What needs to be done | Reproduce the entries shown below only from the line with "[151,848,184,858] 1000 ->" down to the line with "[29,1050,41,1060] 2. -> [89,2194,104,2205] 3.", keeping both end lines and copying each one exactly.

Records provided |
:::
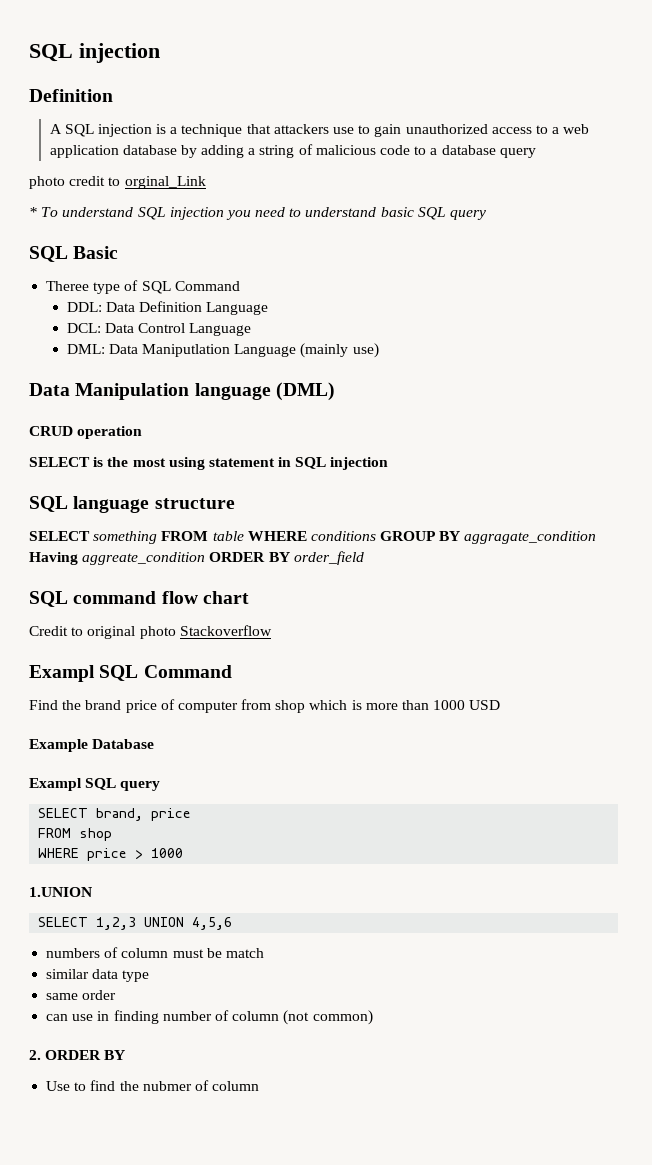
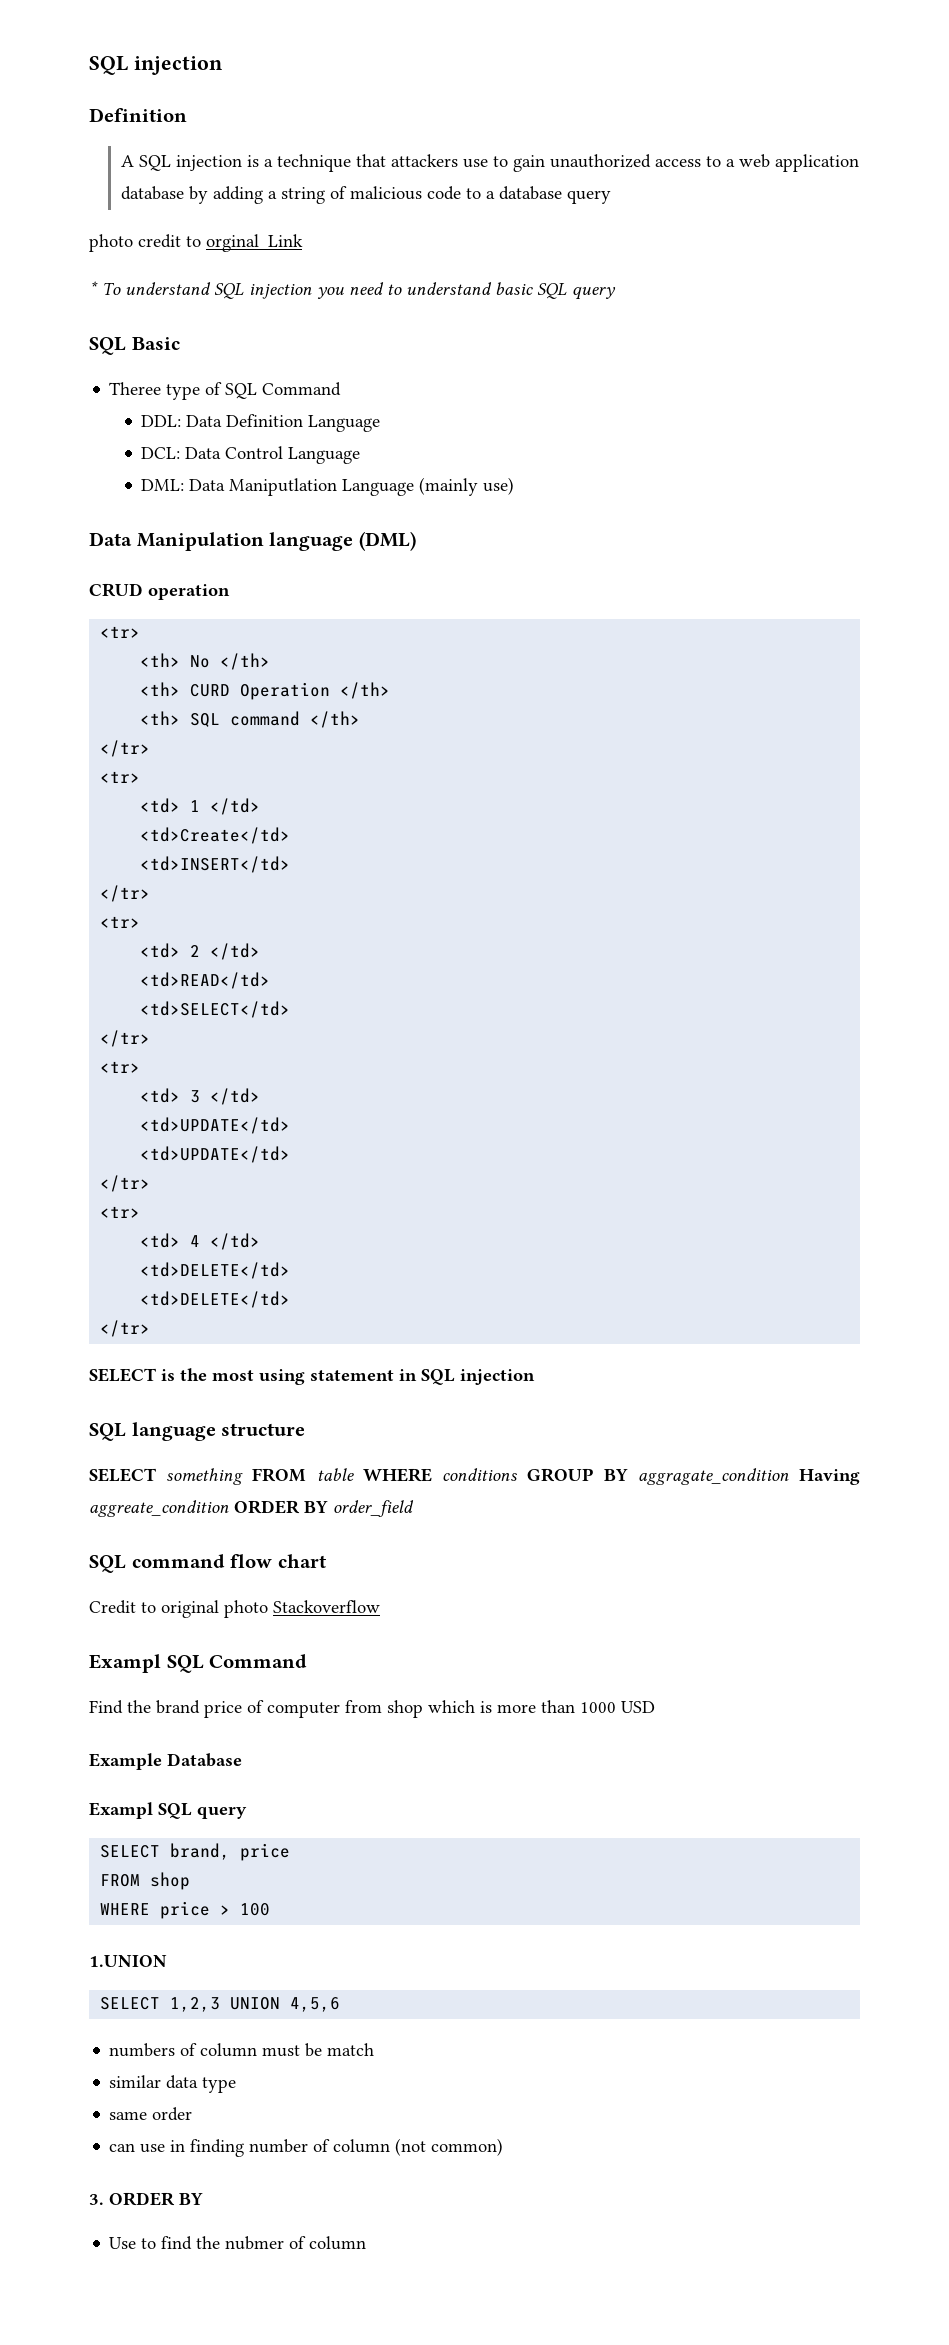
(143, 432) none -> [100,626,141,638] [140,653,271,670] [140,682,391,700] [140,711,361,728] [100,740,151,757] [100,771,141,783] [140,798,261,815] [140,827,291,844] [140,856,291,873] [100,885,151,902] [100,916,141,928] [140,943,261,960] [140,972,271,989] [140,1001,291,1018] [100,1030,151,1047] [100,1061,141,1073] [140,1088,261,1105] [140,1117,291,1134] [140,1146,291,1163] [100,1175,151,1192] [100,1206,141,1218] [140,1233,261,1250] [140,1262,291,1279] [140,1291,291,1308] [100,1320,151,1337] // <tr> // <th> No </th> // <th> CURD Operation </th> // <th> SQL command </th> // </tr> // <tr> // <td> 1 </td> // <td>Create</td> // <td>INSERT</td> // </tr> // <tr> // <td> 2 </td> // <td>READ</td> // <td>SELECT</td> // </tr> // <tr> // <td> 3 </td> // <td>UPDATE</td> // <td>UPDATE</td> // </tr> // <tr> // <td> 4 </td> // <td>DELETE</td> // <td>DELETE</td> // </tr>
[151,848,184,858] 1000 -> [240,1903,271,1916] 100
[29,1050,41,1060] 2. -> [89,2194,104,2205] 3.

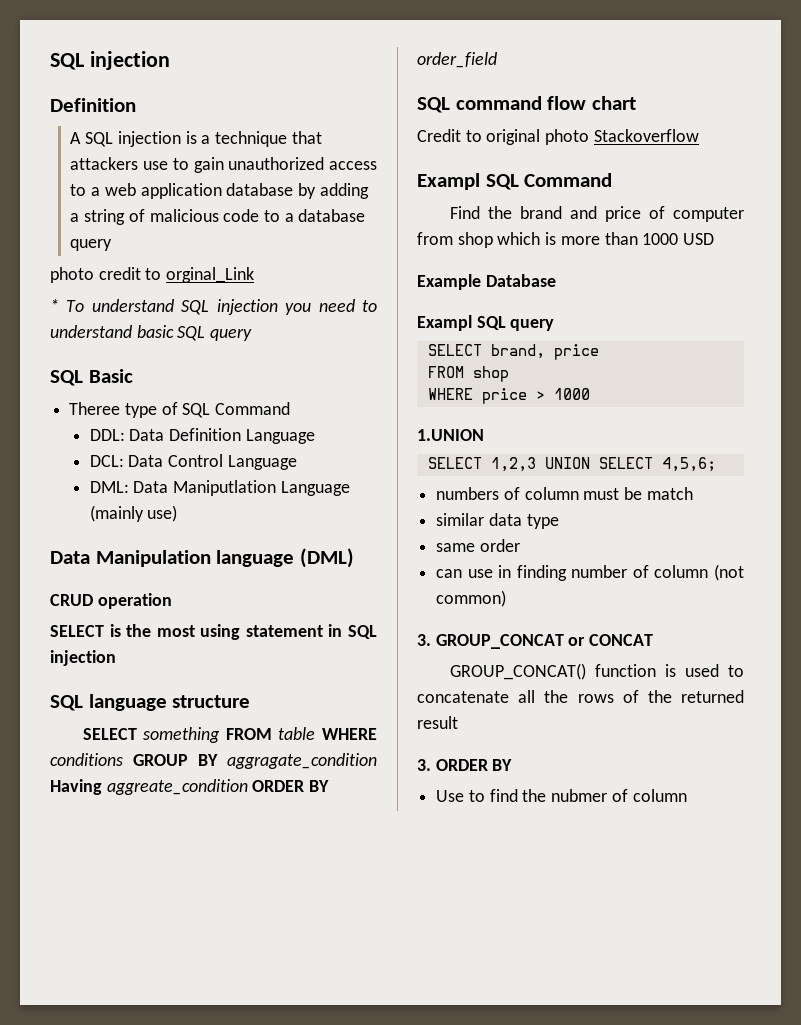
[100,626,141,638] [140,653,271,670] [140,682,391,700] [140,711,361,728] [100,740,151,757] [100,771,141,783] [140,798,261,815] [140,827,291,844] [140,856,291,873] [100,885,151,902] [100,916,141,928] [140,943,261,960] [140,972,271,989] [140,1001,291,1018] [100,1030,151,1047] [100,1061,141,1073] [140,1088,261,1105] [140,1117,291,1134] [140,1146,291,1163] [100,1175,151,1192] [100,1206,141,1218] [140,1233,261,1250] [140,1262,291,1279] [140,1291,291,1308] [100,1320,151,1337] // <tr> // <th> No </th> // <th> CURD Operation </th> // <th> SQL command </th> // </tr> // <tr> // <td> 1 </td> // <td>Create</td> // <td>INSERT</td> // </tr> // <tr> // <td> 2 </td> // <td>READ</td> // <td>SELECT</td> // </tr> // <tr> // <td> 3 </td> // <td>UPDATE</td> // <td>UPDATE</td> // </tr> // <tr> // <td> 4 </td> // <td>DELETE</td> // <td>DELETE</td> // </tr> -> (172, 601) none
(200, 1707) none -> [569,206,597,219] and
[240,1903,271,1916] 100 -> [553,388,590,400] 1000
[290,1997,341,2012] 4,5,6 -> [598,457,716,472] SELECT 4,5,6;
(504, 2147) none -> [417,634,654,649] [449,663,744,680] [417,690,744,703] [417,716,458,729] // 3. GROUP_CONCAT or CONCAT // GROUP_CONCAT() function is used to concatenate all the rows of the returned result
:::
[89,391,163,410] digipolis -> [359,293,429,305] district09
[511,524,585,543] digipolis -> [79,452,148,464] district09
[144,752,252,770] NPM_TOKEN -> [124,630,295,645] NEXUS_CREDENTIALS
:::
Solution to the exercise |
[151,848,184,858] 1000 -> [240,1903,271,1916] 100
[29,1050,41,1060] 2. -> [89,2194,104,2205] 3.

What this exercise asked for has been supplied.